Yati merasa kesal dengan ulah Marni yang semakin hari semakin tidak terkendali. Satu desa dibuat hancur oleh Marni. Dari penghianatan menimbulkan ketidak percayaan Marni terhada orang-orang desa, bahkan ia menganggap orang-orang desa semuanya bermuka dua.

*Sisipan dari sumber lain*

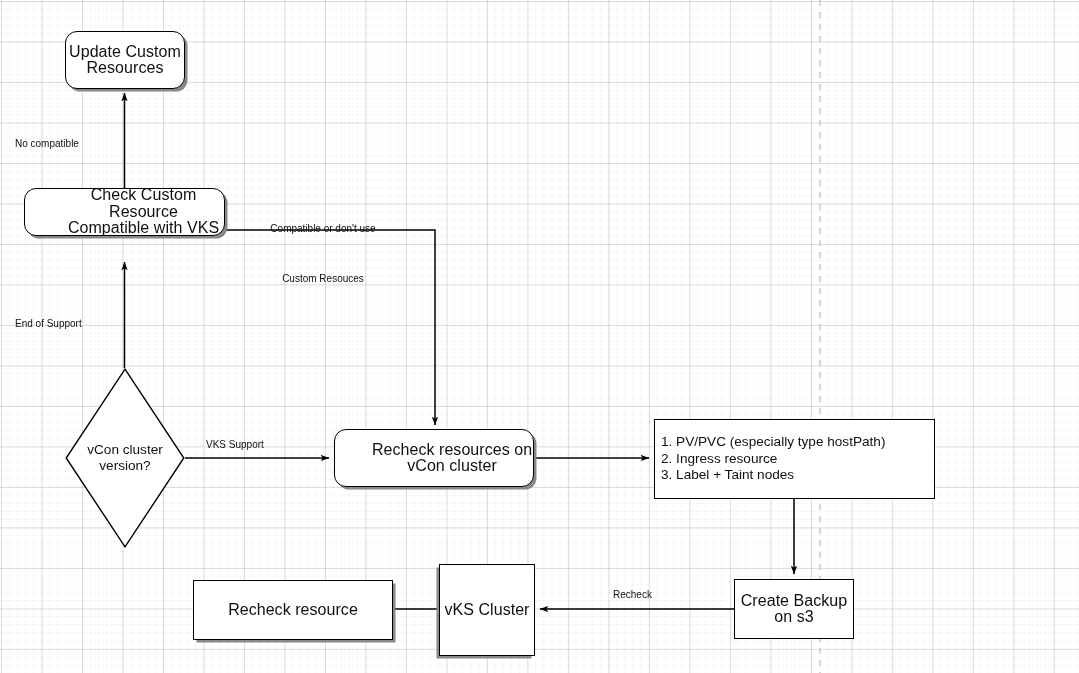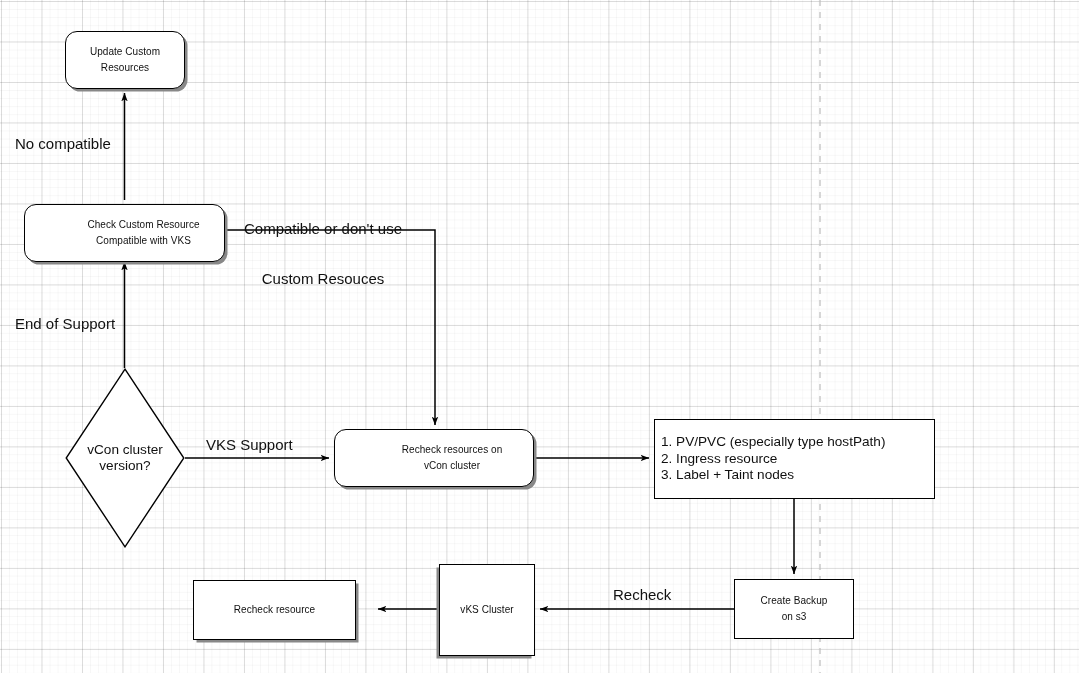--- a/index.html
+++ b/index.html
@@ -43,7 +43,7 @@
     justify-content: center;
     text-align: center;
     color: #101010;
-    font-size: 10px;
+    font-size: 16px;
     line-height: 16.5px;
     letter-spacing: 0.05px;
   }

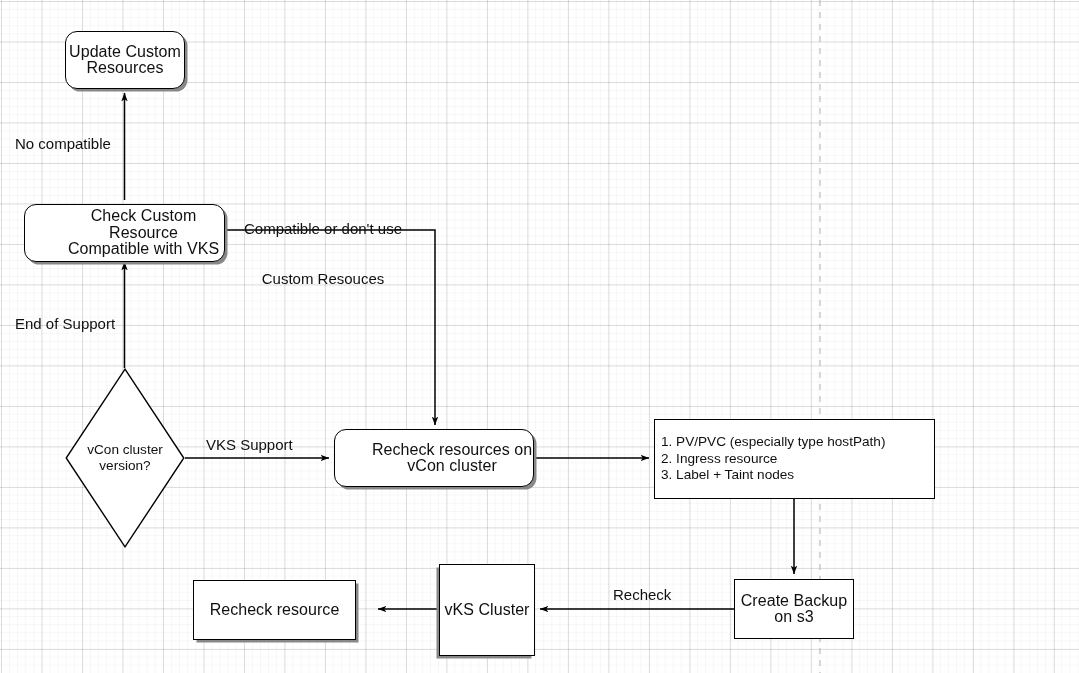--- a/index.html
+++ b/index.html
@@ -89,7 +89,7 @@
   .edge-label {
     position: absolute;
     color: #101010;
-    font-size: 15px;
+    font-size: 10px;
     line-height: 16.5px;
     text-align: center;
     white-space: pre;

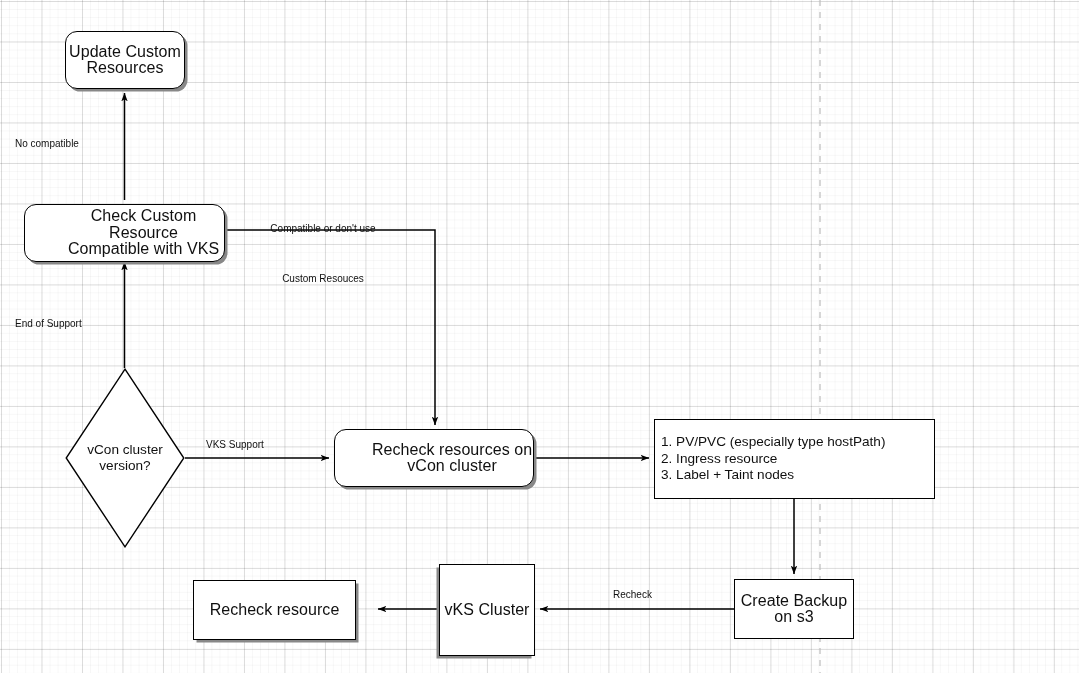--- a/index.html
+++ b/index.html
@@ -137,7 +137,7 @@
     </div>
   </div>
 
-  <div class="node rounded shadow" style="left:24px; top:204px; width:201px; height:58px;padding-left:38px;">
+  <div class="node rounded shadow" style="left:24px; top:188px; width:201px; height:48px;padding-left:38px;">
     <div>
       <div>Check Custom Resource</div>
       <div>Compatible with VKS</div>

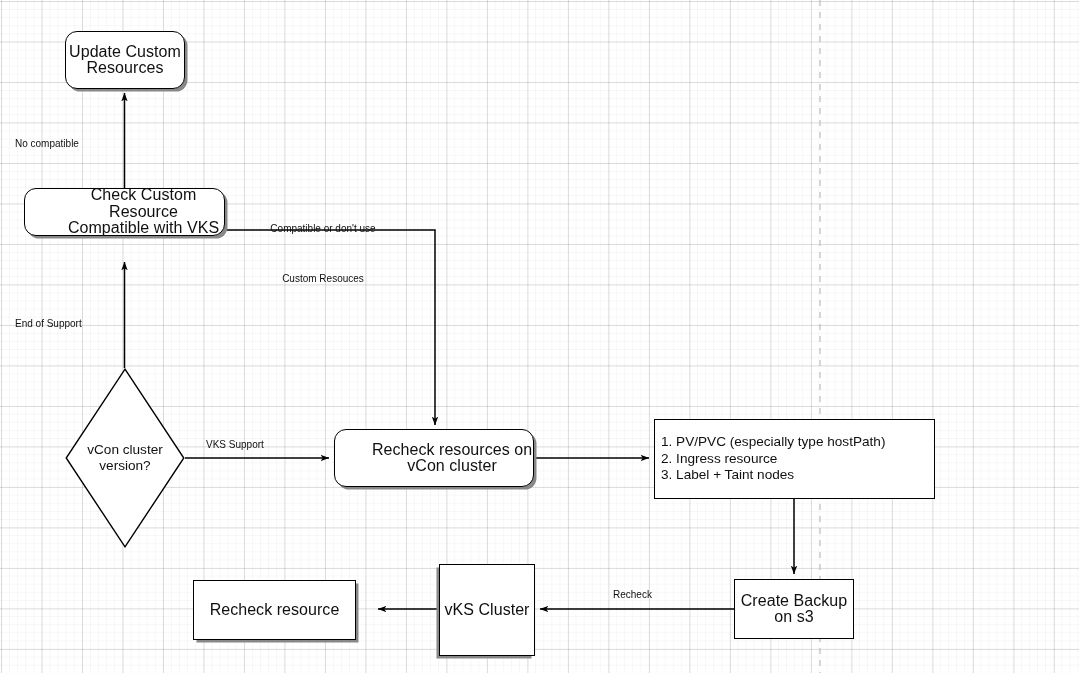--- a/index.html
+++ b/index.html
@@ -180,7 +180,7 @@
     <div>vKS Cluster</div>
   </div>
 
-  <div class="node shadow" style="left:193px; top:580px; width:163px; height:60px;">
+  <div class="node shadow" style="left:193px; top:580px; width:200px; height:60px;">
     <div>Recheck resource</div>
   </div>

"Aku sudah mengingatkan kepadamu, jangan sampai kekuatan yang kamu miliki berbalik mengendalikanmu," Kata Yati di ambang pintu, lalu duduk bersebelahan dengan Marni. "Cukup bu...Aku tidak ingin berdebat, biarkan tanganku yang bekerja...Ibu tidak usah khawatir kehilangan uang atau pekerjaan di pasar...Ikutlah denganku, dan tinggal bersamaku." Kata Marni membujuk. "Tidak! Aku tidak bisa meninggalkan tempat ini...Biarkan aku membusuk di gubuk ini, dari pada harus meninggalkan makam bapakku...Terlalu banyak kenangan di sini." Timpal Yati kesal.
Marni terdiam, sanggahan Yati membuat hati Marni tersentil.

Suasana menjadi dingin. Tak ada perdebatan lagi diantara mereka. Lalu marni pergi ke arah kebun samping gubuk, ia merasa mati kutu, ada rasa malu terhadap Yati dan lebih memilih mencari kesibukan di kebun menghindari cek-cok lagi dengan Yati.

Tugas Marni hampir selesai. Ia sudah merencanakan untuk membunuh Susanti selanjutnya. Marni masih penasaran apakah istri dari mantan bosnya masih hidup atau sudah mati karena penyakit kutukan dari Marni.